--- START ---
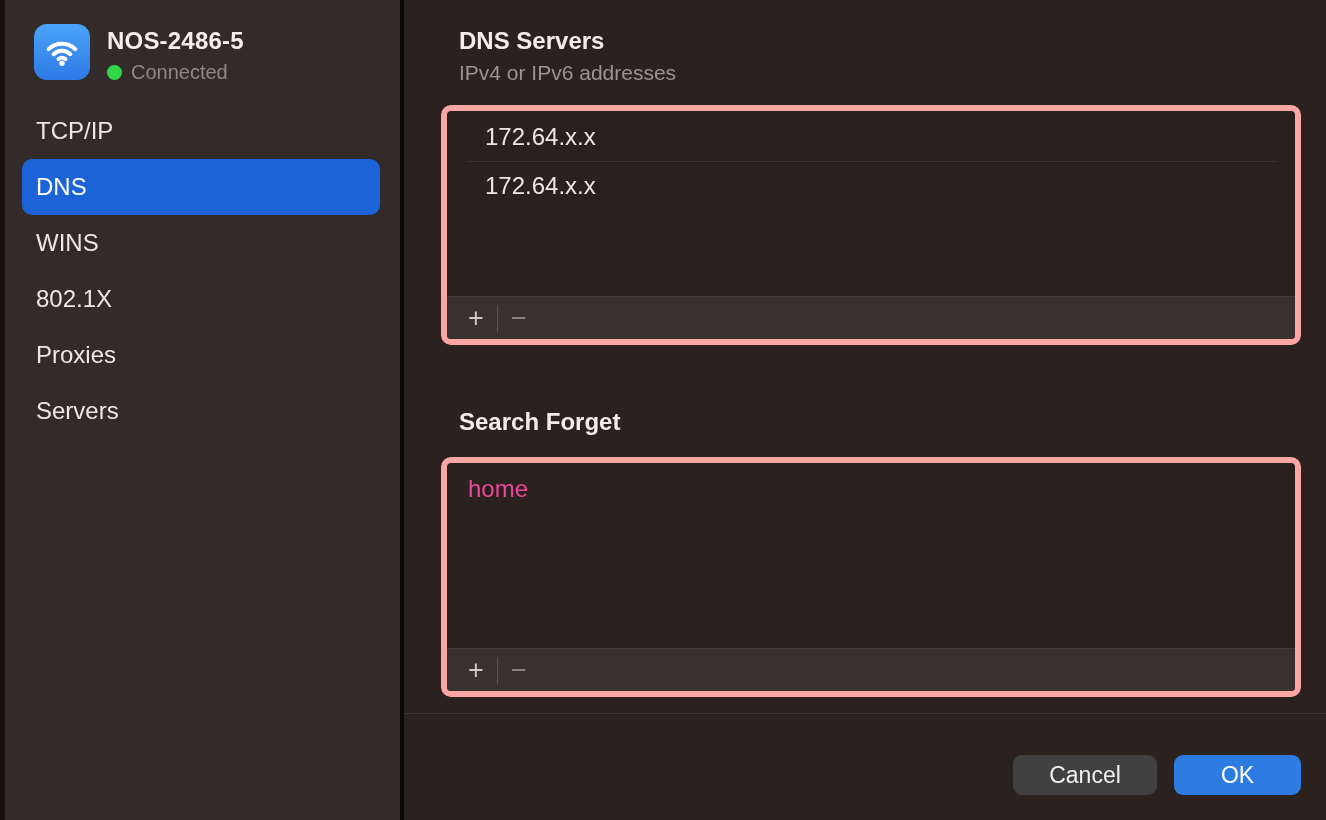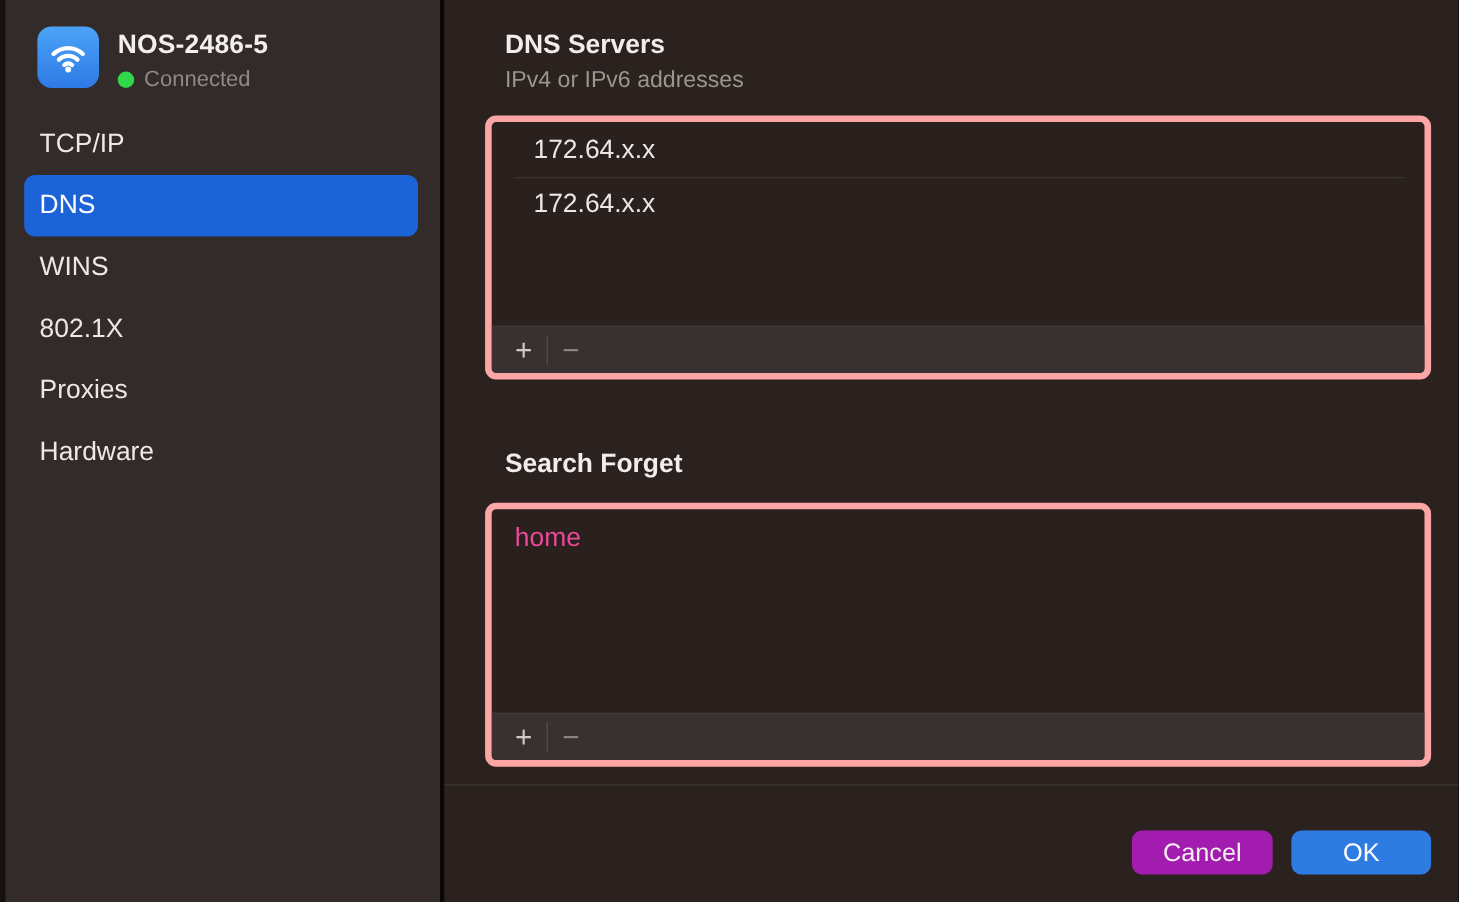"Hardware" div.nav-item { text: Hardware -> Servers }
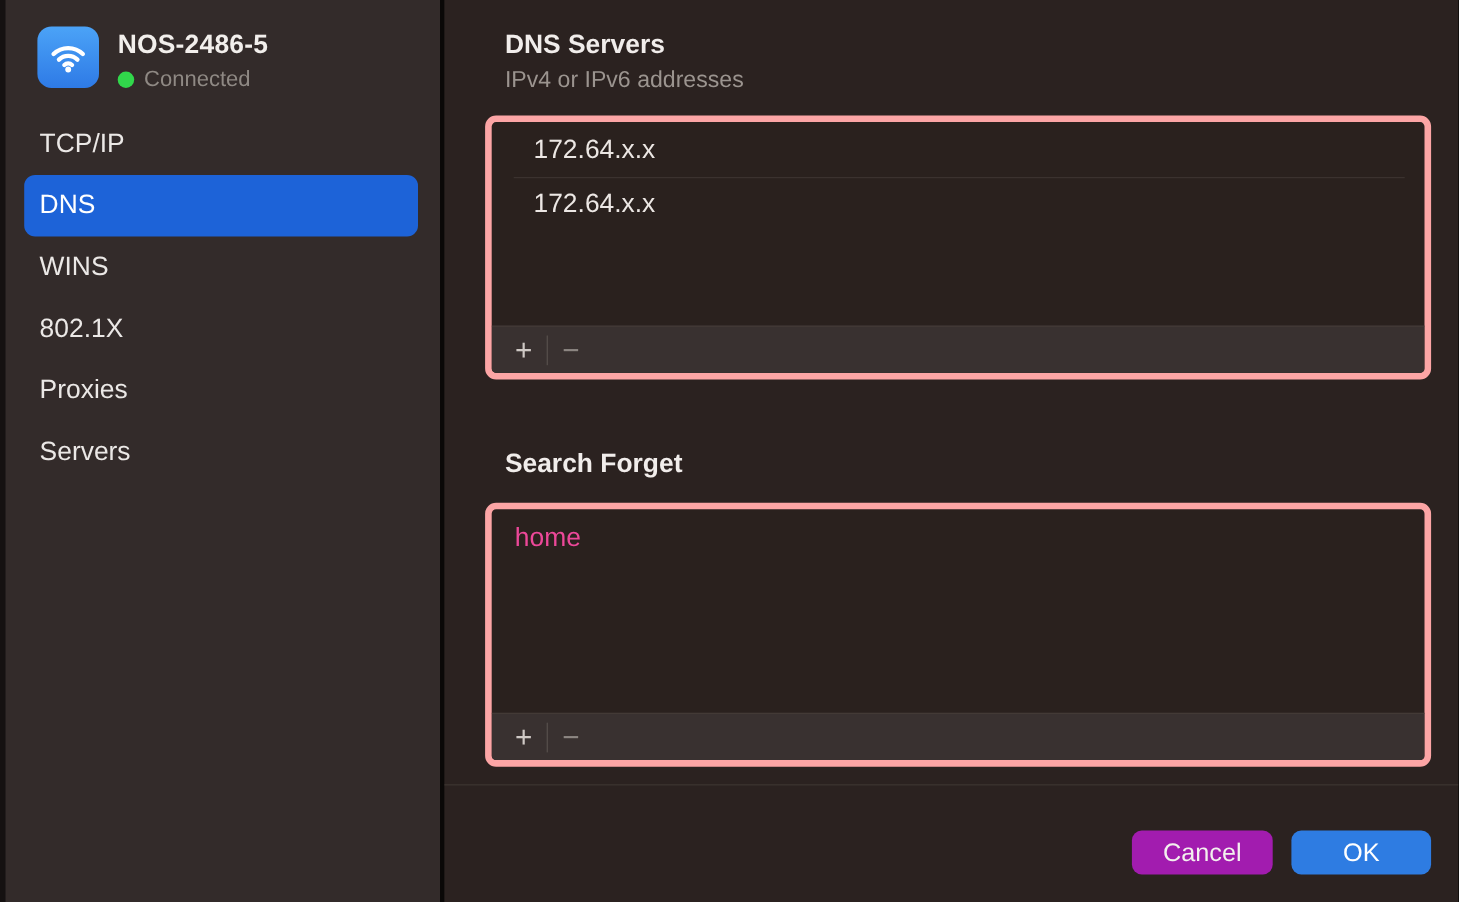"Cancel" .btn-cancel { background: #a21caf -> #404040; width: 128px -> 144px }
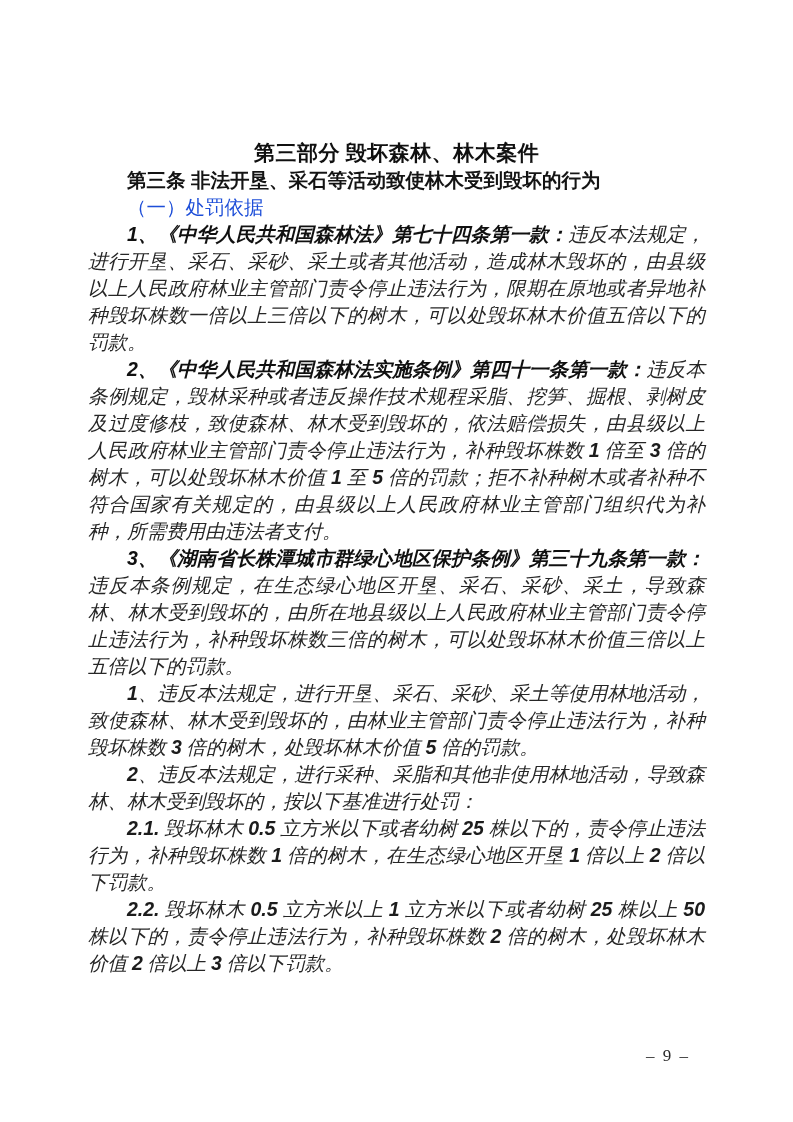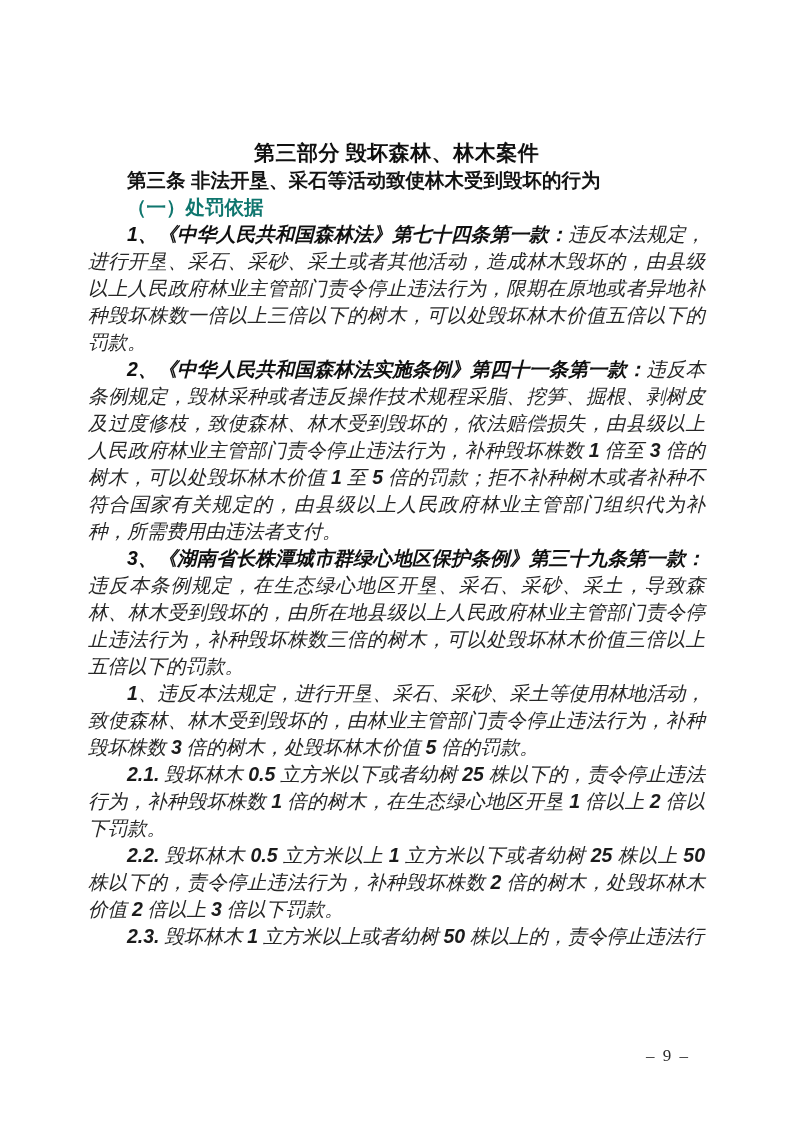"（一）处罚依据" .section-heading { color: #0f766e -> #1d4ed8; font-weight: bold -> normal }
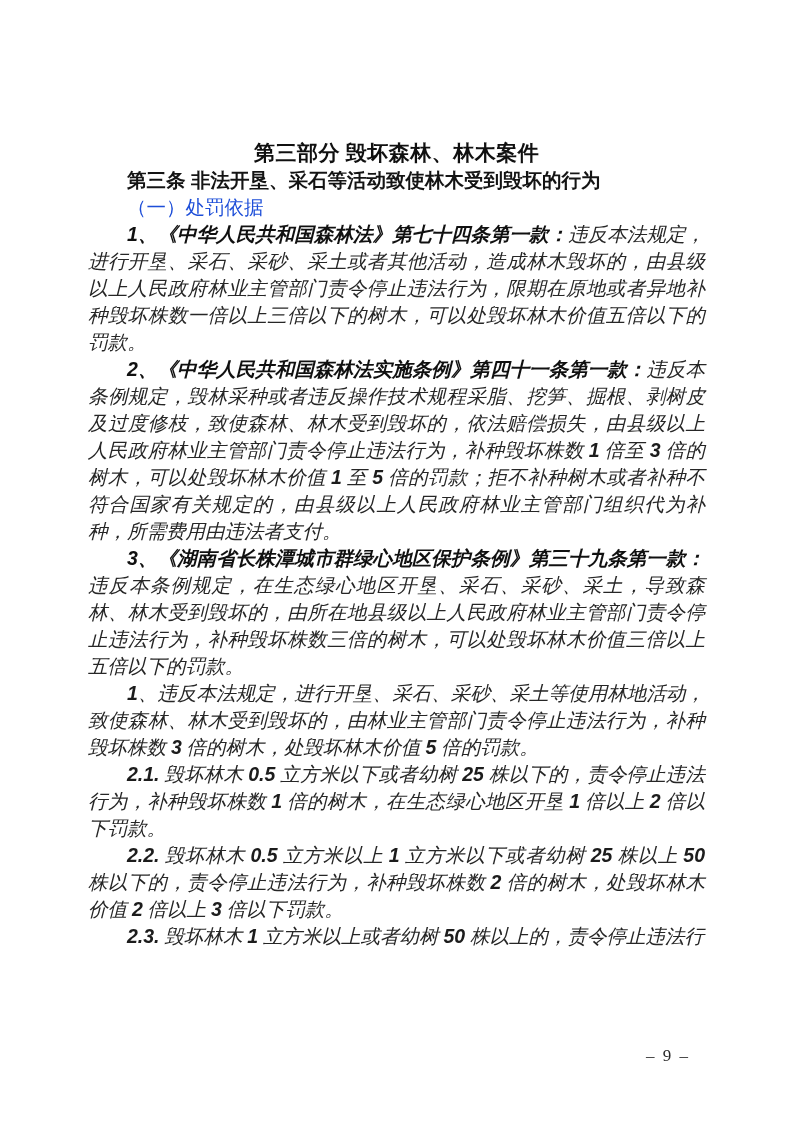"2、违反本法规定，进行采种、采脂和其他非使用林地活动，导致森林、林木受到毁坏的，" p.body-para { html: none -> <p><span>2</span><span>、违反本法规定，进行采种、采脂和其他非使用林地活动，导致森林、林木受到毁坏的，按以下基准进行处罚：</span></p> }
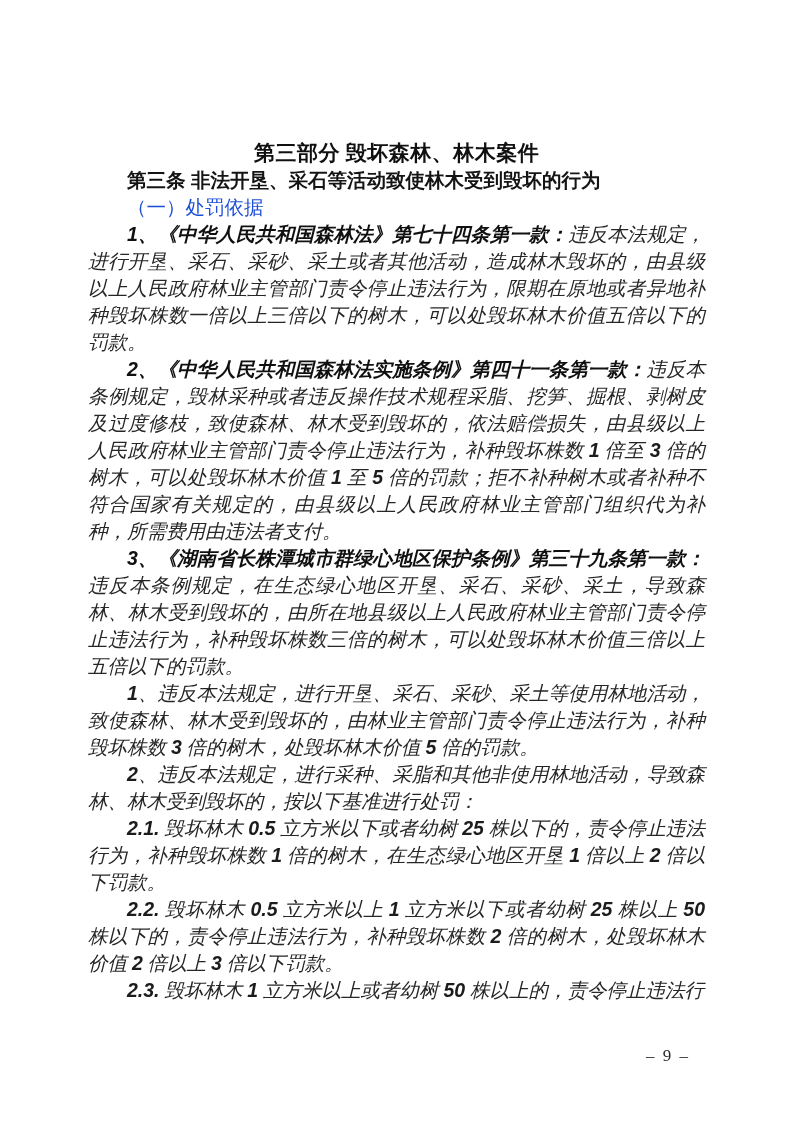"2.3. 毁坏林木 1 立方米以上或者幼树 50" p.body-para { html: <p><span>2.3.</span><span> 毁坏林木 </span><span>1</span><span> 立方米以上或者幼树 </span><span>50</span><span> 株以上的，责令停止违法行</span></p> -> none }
--- END ---
* Task instructions: Where the line containing "background: #a21caf ->" appears in the entries above, start there and set down every line exactly through the last one, inclusive; omit pictures.

* Task solution:
"Cancel" .btn-cancel { background: #a21caf -> #404040; width: 128px -> 144px }
"（一）处罚依据" .section-heading { color: #0f766e -> #1d4ed8; font-weight: bold -> normal }
"2、违反本法规定，进行采种、采脂和其他非使用林地活动，导致森林、林木受到毁坏的，" p.body-para { html: none -> <p><span>2</span><span>、违反本法规定，进行采种、采脂和其他非使用林地活动，导致森林、林木受到毁坏的，按以下基准进行处罚：</span></p> }
"2.3. 毁坏林木 1 立方米以上或者幼树 50" p.body-para { html: <p><span>2.3.</span><span> 毁坏林木 </span><span>1</span><span> 立方米以上或者幼树 </span><span>50</span><span> 株以上的，责令停止违法行</span></p> -> none }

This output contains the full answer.